The letter describes Boston police as being “outgunned and undermanned,” and makes several demands: that the names and addresses of officers be removed from public documents; that officers be supplied with ballistic helmets, heavy armor ballistic plates for their bullet-resistant vests, and long guns; that the bomb unit be supplied with take-home motor vehicles for faster response times; that more police officers be hired; and that patrol supervisor vehicles be equipped with backup equipment including extra radios and batteries, first aid kits, and cases of water.
The unions’ letter contained grievances about state and national politics, including a charge that President Obama “has basically ‘fanned the flames of Police hatred.’ ”
In a statement, Evans said that keeping officers safe “is always foremost in my thoughts and I take the concerns of the unions seriously.”
City officials said that withholding names from public records would require a state statutory change.
Regarding the equipment demands, officials said that in recent years the city replaced $451,000 worth of firearms and $150,000 worth of high-powered tactical weapon vehicles known as “gun cars.” The city is spending $56 million on new radio systems and spends $3 million per year on new police vehicles.
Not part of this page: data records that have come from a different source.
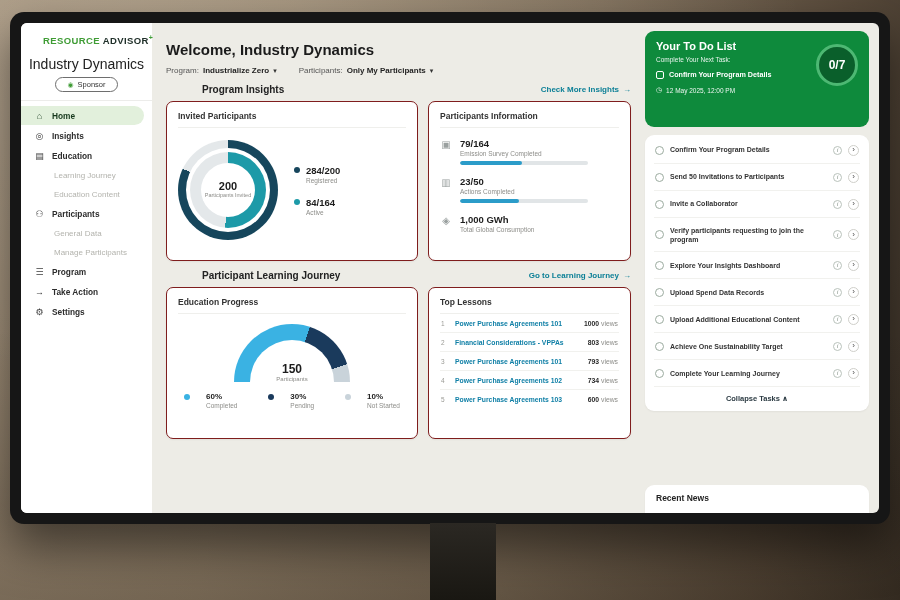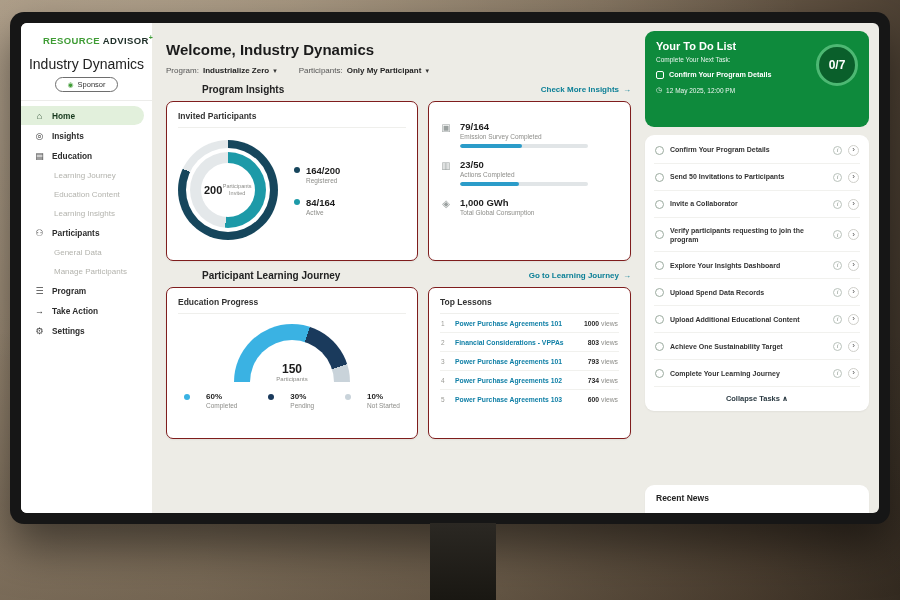--- a/index.html
+++ b/index.html
@@ -214,7 +214,7 @@
         </div>
         <div class="filter">
           <span>Participants:</span>
-          <span class="filter-value">Only My Participant</span>
+          <span class="filter-value">Only My Participants</span>
           <span class="caret">▾</span>
         </div>
       </div>

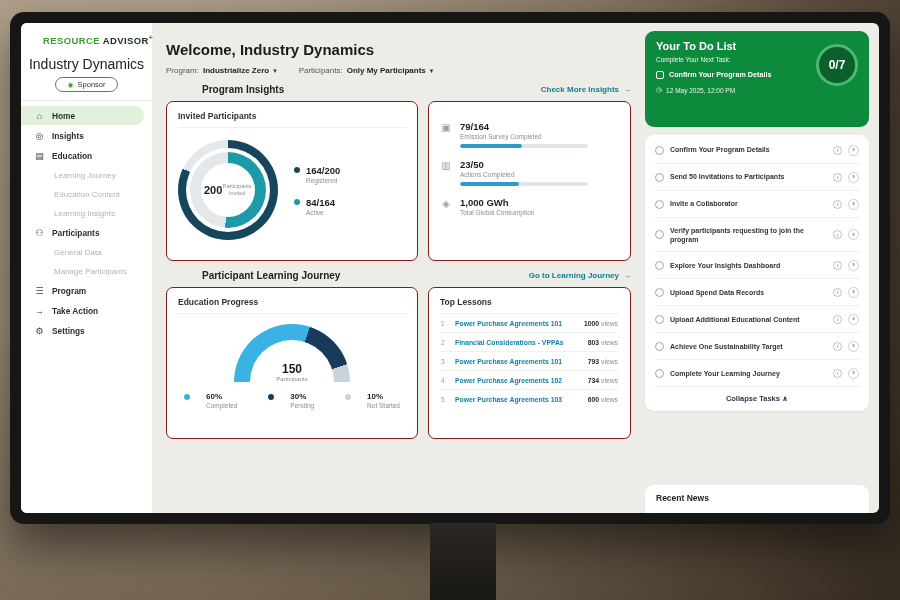--- a/index.html
+++ b/index.html
@@ -259,6 +259,7 @@
         </div>
 
         <div class="card card-info">
+          <div class="card-title">Participants Information</div>
           <div class="stats" id="stats">
               <div class="stat">
                 <span class="stat-icon">▣</span>

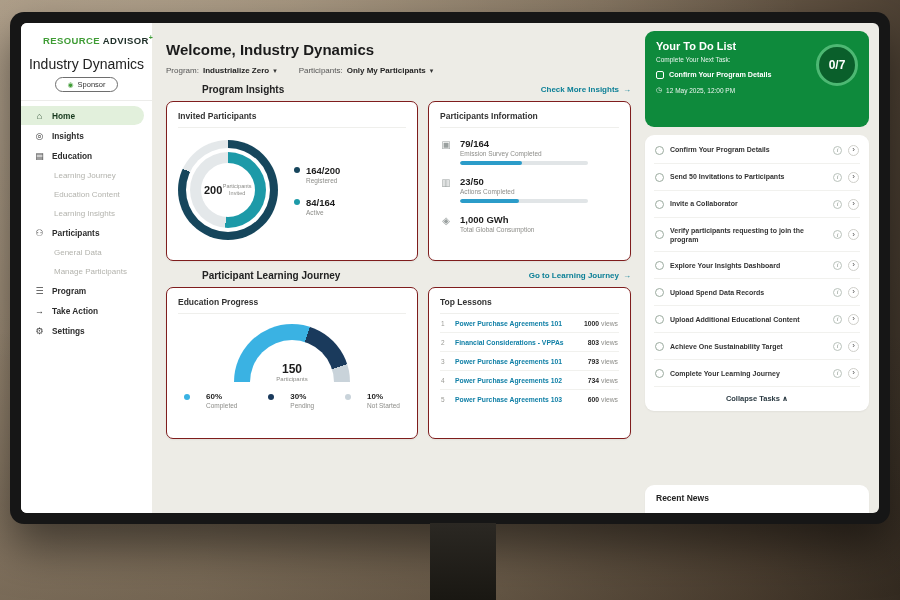--- a/index.html
+++ b/index.html
@@ -243,7 +243,7 @@
               <div class="legend-entry">
                 <span class="dot" id="reg-dot" style="background: rgb(22, 70, 92);"></span>
                 <span>
-                  <div class="legend-value" id="reg-value">164/200</div>
+                  <div class="legend-value" id="reg-value">284/200</div>
                   <div class="legend-label" id="reg-label">Registered</div>
                 </span>
               </div>

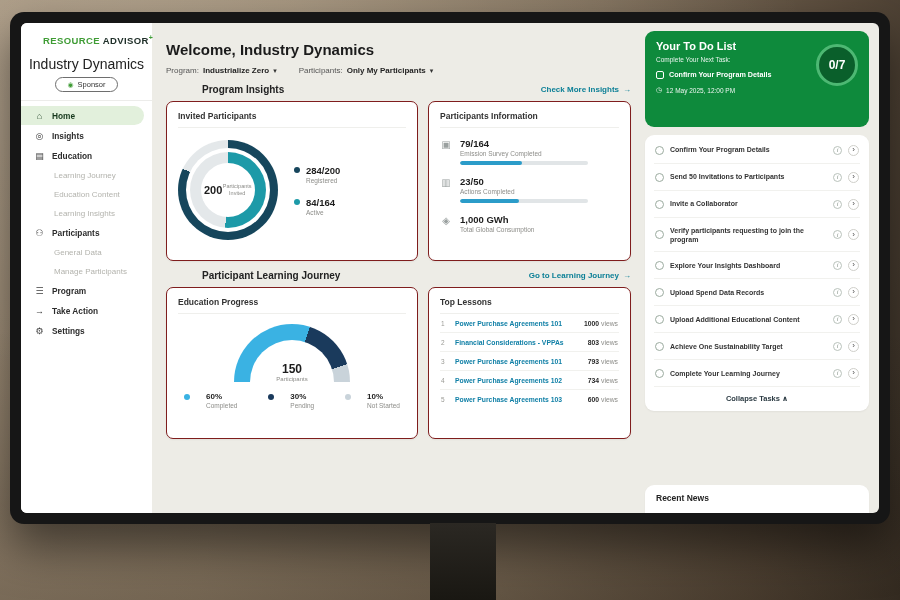--- a/index.html
+++ b/index.html
@@ -76,7 +76,7 @@
   #ring-outer::after { content:''; position:absolute; inset:8px; border-radius:50%; background:#fff; }
   #ring-inner { inset:12px; }
   #ring-inner::after { content:''; position:absolute; inset:11px; border-radius:50%; background:#fff; }
-  .donut-center { position:absolute; inset:26px; display:flex; flex-direction:row; align-items:center; justify-content:center; text-align:center; z-index:2; }
+  .donut-center { position:absolute; inset:26px; display:flex; flex-direction:column; align-items:center; justify-content:center; text-align:center; z-index:2; }
   .donut-total { font-size:11px; font-weight:800; color:#1c1c1c; }
   .donut-caption { font-size:5.5px; color:#8b8b87; line-height:1.3; }
   .legend-v { display:flex; flex-direction:column; gap:13px; }

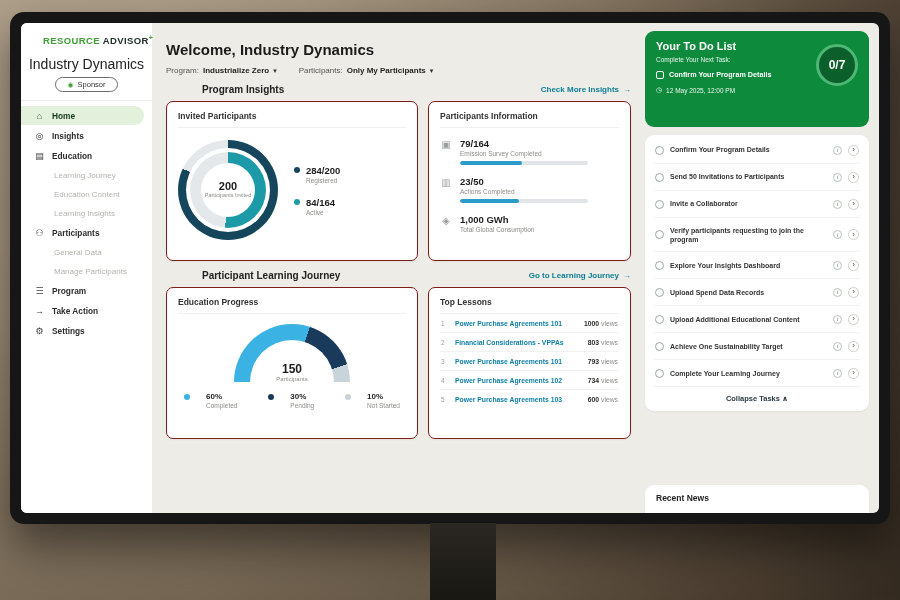--- a/index.html
+++ b/index.html
@@ -175,9 +175,6 @@
           <div class="nav-item sub">
             <span>Education Content</span>
           </div>
-          <div class="nav-item sub">
-            <span>Learning Insights</span>
-          </div>
           <div class="nav-item">
             <span class="nav-icon">⚇</span>
             <span>Participants</span>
The city invests $350,000 a year on bullet-resistant vests, officials said, but the union has not agreed to a mandatory wear policy.
Over the past six years, officials said, personnel levels have increased by 17 officers. In the last year the city increased the recruitment class, and this summer the city brought in more than 40 police cadets.
Officials also noted that police union members received wage increases of 25 to 29 percent during the contract period that ended last month; that police spend about $60 million in overtime each year; and that the police department received much larger budget increases in fiscal 2017 than the school or fire department.
Matthew Segal, legal director of the American Civil Liberties Union of Massachusetts, said that while it is important police feel safe, it is also important to look at what actually works — such as body cameras, which he noted have been shown to reduce use-of-force issues and complaints. Boston has a body camera pilot program, but no officers had stepped forward to wear the cameras as of Monday.
“It’s confusing that in Boston there have been zero volunteers to wear body cameras, and at the same time, there has been this request for more weaponry,” Segal said.
Former Boston police officer Thomas Nolan, who spent 27 years on the force and is now a criminology professor at Merrimack College, said the union letter was “shrill if not hysterical.”
The letter overstated the danger of policing, he said, noting that over the last four decades the number of officers killed in the line of duty has steadily dropped. Having officers carry long guns to calls, he said, would create needless fear, and officers already have access to high-powered firearms — they simply don’t carry them everywhere. Nationally, he said, police are moving away from highly militarized methods.
“The letter is a political appeal in the midst of protracted contract negotiations,” Nolan said.